───── Raw data

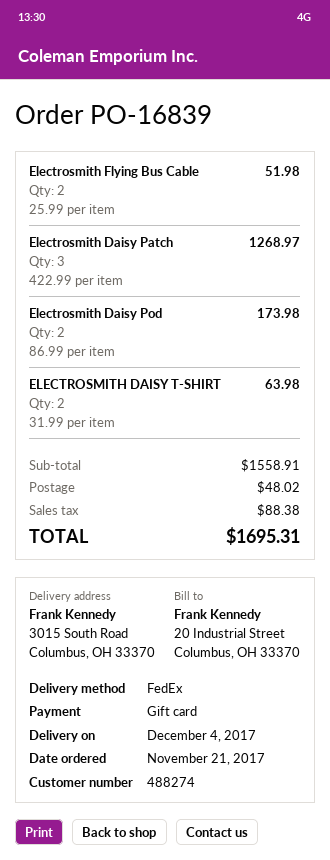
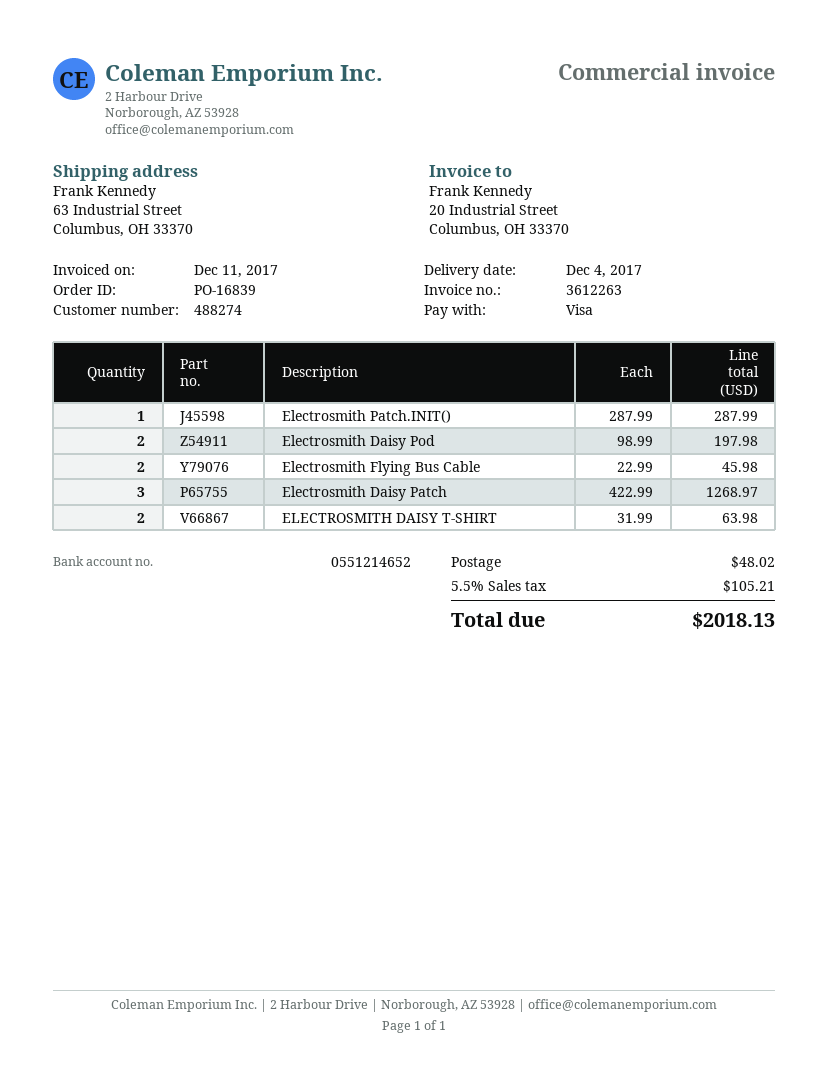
payment method: gift card -> Visa
ship to: 3015 South Road, Columbus, OH 33370 -> 63 Industrial Street, Columbus, OH 33370
Electrosmith Flying Bus Cable: 2 x 25.99 = 51.98 -> 2 x 22.99 = 45.98
Electrosmith Daisy Pod: 2 x 86.99 = 173.98 -> 2 x 98.99 = 197.98
Electrosmith Patch.INIT(): none -> 1 x 287.99 = 287.99
tax: 88.38 -> 105.21
total: 1695.31 -> 2018.13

──────────

__Task statement__. Lines holding the string "Electrosmith" are the answer; copy each one from the listing above.

__Completed exercise__.
Electrosmith Flying Bus Cable: 2 x 25.99 = 51.98 -> 2 x 22.99 = 45.98
Electrosmith Daisy Pod: 2 x 86.99 = 173.98 -> 2 x 98.99 = 197.98
Electrosmith Patch.INIT(): none -> 1 x 287.99 = 287.99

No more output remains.